Newly elected Hobart city councillor, Louise Elliot, who is under investigation by the Tasmanian anti-discrimination Commissioner ‘for hate speech and vilification’, said:

In relation to the trans invasion of women’s spaces, Elliot said, ‘For me, this is a first. I’m being called a bigot, a TERF, and a clown, for daring to speak up.’

Elliot told the forum, even politicians have ‘screamed, spat on’ and defamed her, and other women for either attending, or hosting Let Women Speak events, and ‘stating facts’.

Binary director, Kirralie Smith, another woman held hostage by LGBTQ+ lawfare, spoke brazenly about how her, and women like her, will not be intimidated by ‘those who want to affirm lies’.

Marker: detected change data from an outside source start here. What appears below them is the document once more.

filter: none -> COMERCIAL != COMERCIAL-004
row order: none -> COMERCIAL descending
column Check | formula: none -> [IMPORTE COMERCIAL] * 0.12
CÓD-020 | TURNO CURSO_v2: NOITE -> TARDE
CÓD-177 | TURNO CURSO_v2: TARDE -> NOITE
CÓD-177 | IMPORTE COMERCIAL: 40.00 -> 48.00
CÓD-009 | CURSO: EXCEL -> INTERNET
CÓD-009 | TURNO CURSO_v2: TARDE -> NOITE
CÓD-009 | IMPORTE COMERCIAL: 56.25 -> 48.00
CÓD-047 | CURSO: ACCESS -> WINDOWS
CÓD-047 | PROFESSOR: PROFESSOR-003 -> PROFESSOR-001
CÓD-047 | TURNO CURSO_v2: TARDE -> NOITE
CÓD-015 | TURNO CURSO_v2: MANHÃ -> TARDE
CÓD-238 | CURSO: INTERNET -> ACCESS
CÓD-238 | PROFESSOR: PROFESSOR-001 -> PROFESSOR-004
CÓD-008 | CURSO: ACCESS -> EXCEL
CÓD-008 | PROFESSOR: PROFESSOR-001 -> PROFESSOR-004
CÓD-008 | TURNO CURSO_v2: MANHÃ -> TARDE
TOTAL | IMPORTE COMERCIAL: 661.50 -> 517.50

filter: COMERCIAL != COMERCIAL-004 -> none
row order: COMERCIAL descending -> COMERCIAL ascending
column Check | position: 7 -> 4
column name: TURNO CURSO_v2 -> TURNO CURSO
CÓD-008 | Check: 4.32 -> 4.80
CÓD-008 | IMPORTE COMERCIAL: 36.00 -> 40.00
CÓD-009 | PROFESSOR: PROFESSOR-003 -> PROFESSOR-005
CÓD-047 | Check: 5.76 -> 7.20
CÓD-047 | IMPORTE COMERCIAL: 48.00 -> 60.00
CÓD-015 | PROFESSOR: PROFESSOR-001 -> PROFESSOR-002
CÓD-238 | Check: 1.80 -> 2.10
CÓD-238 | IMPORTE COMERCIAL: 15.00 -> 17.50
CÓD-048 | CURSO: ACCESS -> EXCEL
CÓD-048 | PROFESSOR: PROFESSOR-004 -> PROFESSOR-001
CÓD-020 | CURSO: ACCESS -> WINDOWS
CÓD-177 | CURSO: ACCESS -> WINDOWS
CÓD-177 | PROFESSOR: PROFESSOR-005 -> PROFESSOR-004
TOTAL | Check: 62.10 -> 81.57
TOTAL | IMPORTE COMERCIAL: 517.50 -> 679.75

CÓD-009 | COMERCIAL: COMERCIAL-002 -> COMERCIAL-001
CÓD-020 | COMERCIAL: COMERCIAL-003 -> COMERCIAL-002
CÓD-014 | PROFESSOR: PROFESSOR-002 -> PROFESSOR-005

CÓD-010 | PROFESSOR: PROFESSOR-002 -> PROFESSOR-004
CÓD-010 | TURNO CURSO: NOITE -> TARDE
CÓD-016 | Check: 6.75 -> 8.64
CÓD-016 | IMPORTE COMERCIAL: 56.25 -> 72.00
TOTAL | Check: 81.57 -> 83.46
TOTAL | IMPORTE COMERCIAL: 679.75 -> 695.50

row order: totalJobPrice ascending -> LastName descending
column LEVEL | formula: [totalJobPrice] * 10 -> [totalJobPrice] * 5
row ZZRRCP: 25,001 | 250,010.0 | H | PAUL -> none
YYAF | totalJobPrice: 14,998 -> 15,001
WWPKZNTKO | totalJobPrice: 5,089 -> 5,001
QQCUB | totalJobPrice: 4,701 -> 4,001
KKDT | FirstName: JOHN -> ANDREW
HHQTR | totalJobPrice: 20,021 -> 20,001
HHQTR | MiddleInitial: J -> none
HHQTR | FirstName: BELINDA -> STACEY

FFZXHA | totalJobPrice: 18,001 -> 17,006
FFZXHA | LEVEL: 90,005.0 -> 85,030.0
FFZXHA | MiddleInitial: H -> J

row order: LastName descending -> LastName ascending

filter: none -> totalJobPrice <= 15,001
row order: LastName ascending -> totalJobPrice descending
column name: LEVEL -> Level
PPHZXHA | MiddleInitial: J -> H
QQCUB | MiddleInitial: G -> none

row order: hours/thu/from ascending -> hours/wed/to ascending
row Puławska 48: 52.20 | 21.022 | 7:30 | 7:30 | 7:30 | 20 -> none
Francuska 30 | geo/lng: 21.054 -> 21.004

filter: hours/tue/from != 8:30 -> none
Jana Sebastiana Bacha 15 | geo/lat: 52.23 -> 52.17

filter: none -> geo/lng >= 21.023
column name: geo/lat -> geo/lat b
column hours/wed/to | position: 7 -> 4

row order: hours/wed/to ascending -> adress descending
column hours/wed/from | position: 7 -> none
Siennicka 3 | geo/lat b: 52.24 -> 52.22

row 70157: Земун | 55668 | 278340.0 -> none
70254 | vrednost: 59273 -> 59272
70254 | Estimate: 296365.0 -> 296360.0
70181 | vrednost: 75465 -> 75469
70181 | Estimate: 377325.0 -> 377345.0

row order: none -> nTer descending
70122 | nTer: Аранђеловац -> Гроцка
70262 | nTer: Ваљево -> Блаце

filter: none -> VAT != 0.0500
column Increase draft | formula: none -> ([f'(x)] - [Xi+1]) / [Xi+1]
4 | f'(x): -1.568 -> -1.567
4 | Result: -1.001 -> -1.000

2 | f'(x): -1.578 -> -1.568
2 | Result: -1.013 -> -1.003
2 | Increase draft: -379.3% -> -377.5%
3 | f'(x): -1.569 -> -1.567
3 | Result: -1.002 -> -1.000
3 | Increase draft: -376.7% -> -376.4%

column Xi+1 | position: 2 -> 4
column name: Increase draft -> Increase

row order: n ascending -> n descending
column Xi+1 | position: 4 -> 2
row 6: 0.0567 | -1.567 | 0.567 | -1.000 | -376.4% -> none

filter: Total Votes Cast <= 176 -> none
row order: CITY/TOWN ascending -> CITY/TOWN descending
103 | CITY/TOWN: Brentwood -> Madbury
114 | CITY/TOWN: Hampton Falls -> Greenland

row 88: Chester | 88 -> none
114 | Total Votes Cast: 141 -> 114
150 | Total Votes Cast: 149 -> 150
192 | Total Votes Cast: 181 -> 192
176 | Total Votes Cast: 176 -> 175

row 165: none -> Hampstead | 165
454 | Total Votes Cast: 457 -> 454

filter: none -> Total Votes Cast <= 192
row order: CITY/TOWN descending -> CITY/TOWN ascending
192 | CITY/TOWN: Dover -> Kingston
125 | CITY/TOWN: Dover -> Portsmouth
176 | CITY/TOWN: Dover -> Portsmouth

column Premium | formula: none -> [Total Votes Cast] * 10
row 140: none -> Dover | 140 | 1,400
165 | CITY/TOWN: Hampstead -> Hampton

‘Not one police officer, judge, politician, journalist, or medical practitioner can ever prove a male has become a female. All they can do is appropriate stereotypes and use brute force, threats, or intimidation to try and force us to accept the lie. Regardless of how captured anyone else is, I will not bow down [before this] altar of lies. Truth matters. Sex is binary – male and female,’ she asserted.

Moira Deeming also spoke.

The exiled Liberal Party member, maligned, slandered, and denied due process, spoke briefly about her experiences.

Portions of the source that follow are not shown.